Your safety is your responsibility.

And while these tools can be empowering, they reveal something deeper and far more troubling.

Because at the same time, we are not teaching boys with the same urgency, consistency, or clarity:

Do not harm. Do not coerce. Do not violate.

The Burden Has Been Placed in the Wrong Hands

When prevention is framed as something women must manage, the responsibility quietly shifts away from those who cause harm.

Instead of asking:

  • Why do so many boys grow up without understanding consent?

  • Why is entitlement to women’s bodies still normalized?

  • Why are warning signs ignored, dismissed, or excused?

We ask:

  • What was she wearing?

  • Why was she there?

  • Why didn’t she fight harder?

This is not prevention. This is damage control disguised as responsibility.

What We Teach Girls vs. What We Don’t Teach Boys

Girls are taught:

  • How to anticipate danger

  • How to de-escalate

  • How to physically defend themselves

  • How to carry the mental load of constant vigilance

But boys are often not systematically taught:

  • What enthusiastic, ongoing consent actually looks like

  • How to recognize coercion (including their own behavior)

  • How to respect boundaries without negotiation

  • How to challenge harmful behavior in other men

  • That masculinity is not dominance, control, or entitlement

The result? A culture where one group is trained to survive, and the other is not consistently trained to prevent harm.

The Myth of “Stranger Danger”

Much of the safety advice given to women centers around unknown attackers in dark alleys.

But statistically, most assaults are committed by someone the victim knows, friends, partners, classmates, coworkers.

Which means: All the preparation in the world cannot fully protect someone when the threat is familiar, trusted, or socially protected.

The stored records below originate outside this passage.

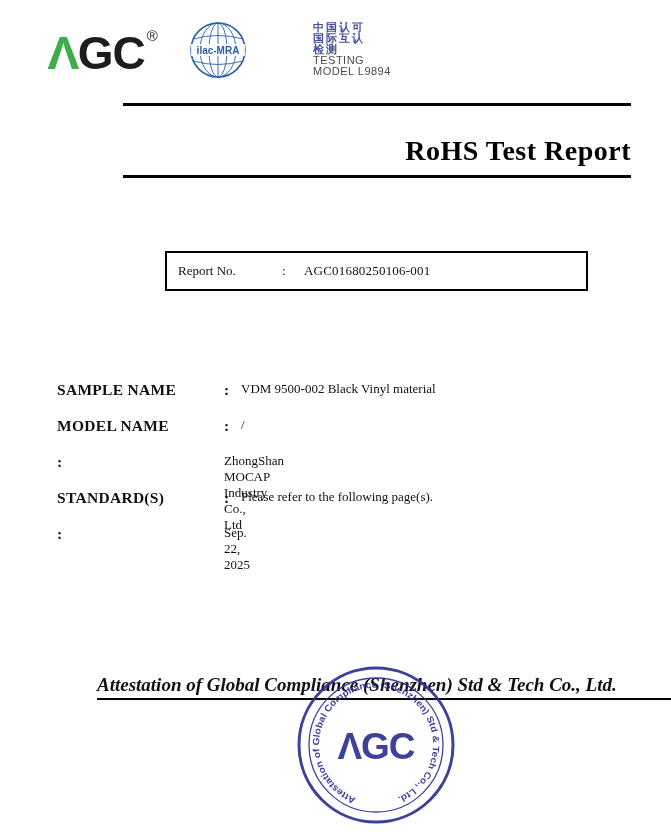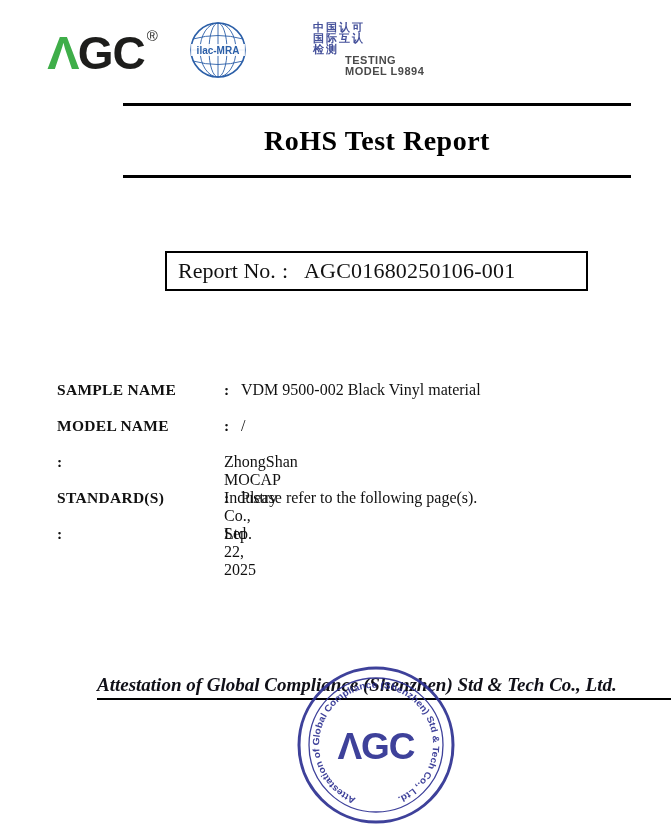"TESTING" .accred .en { font-weight: 700 -> 400; margin-left: 32px -> none }
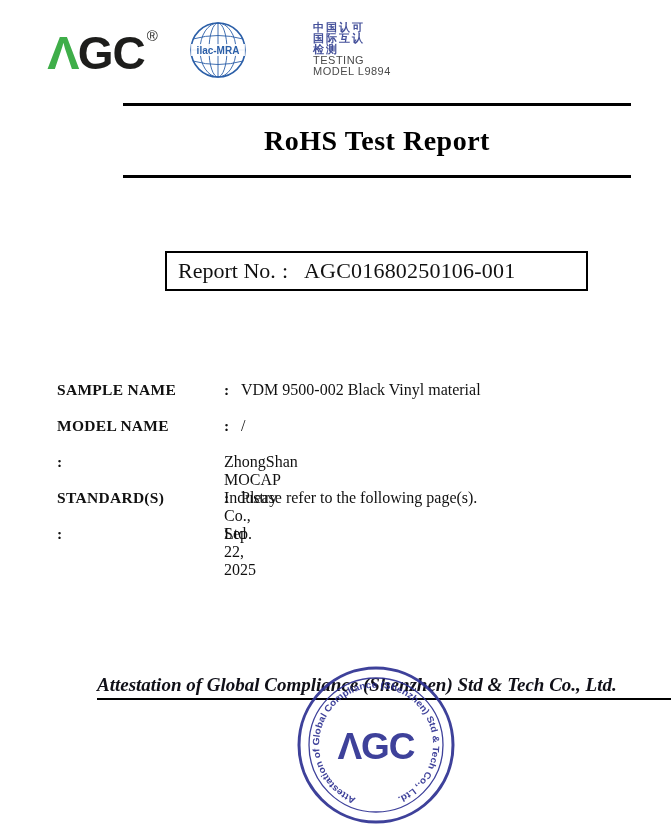"RoHS Test Report" .doc-title { text-align: center -> right; top: 125px -> 135px }
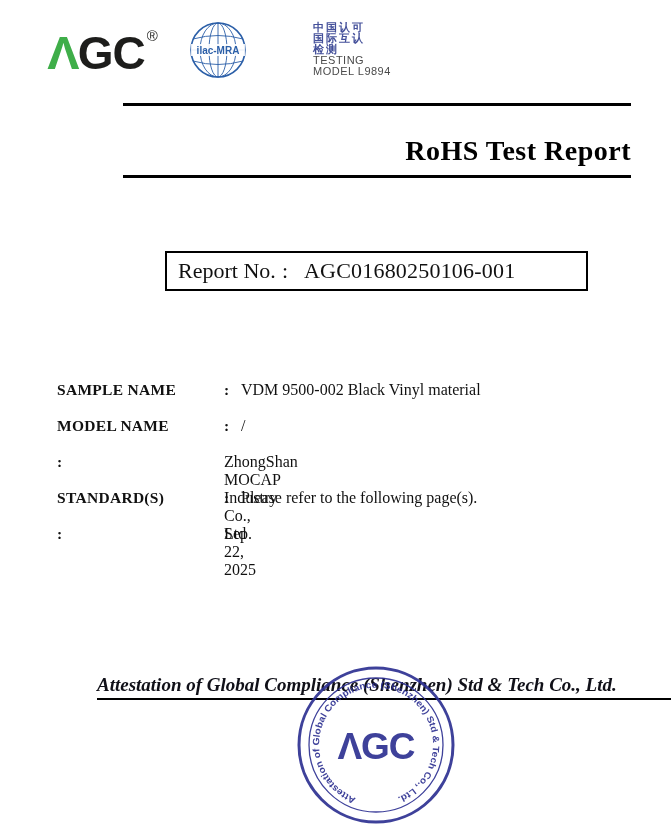"Report No." .report-box { font-size: 22px -> 13px }
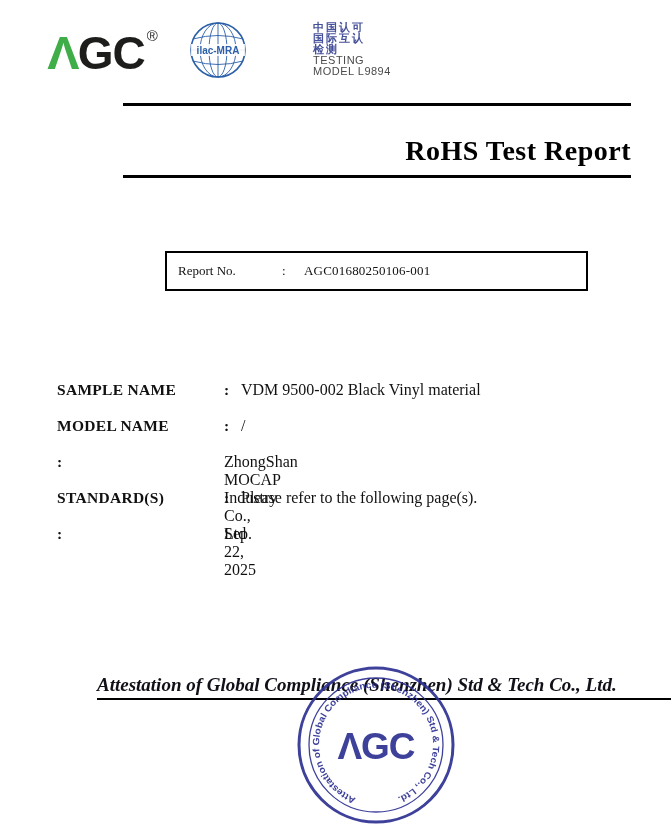"VDM 9500-002 Black Vinyl material" .field-value { font-size: 16px -> 13px }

Teaching women to be hyper-aware in public spaces does little to address what happens in private ones.

We Don’t Have a Safety Problem. We Have an Accountability Problem.

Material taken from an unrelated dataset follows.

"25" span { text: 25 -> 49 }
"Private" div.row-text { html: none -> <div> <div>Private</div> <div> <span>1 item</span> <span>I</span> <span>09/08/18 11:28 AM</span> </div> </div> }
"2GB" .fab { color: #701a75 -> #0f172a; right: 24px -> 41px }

If safety were simply about awareness, women would already be safe.

They are aware. They are careful. They are prepared.

And yet, harm still happens because the root issue is not a lack of vigilance.

It is a lack of accountability.

  • Harmful behavior is minimized

  • “Boys will be boys” narratives persist

  • Social consequences are inconsistent or nonexistent

  • Survivors are often doubted before perpetrators are questioned

Until accountability becomes the standard, not the exception when prevention efforts will continue to fall short.

What Real Prevention Looks Like

Real prevention doesn’t start with teaching girls how to escape harm.

It starts with teaching boys and men:

  • Consent is active, ongoing, and required - every time

  • Silence is not consent

  • Pressure, persistence, and manipulation are forms of coercion

  • Respecting a boundary is not optional

  • Your peers’ behavior is your responsibility to challenge

It also means:

  • Schools implementing consent education early and consistently

  • Parents modeling respect, accountability, and emotional intelligence

  • Communities refusing to excuse harmful behavior

  • Institutions taking reports seriously and acting on them

This Is Not About Blame. It’s About Balance.

Teaching self-defense is not wrong. Wanting to feel safe is not wrong.

But when only one group is trained to adapt, while the other is not equally trained to take responsibility, the system becomes unbalanced.

And that imbalance has consequences.

A Different Standard Is Possible

Imagine a world where:

  • Boys grow up understanding boundaries as deeply as girls understand fear

  • Accountability is immediate, not conditional

  • Respect is taught as a core value & not a reaction to consequences

  • Safety is a shared responsibility, not a gendered burden

That world is not unrealistic.

But it requires a shift from reactive protection to proactive responsibility.

Final Thought

Women should not have to live their lives as strategists of survival.

And prevention should never depend solely on the potential victim.

Because the truth is simple, even if it’s uncomfortable:

The most effective way to prevent harm is not to teach people how to endure it—it’s to teach others not to cause it in the first place.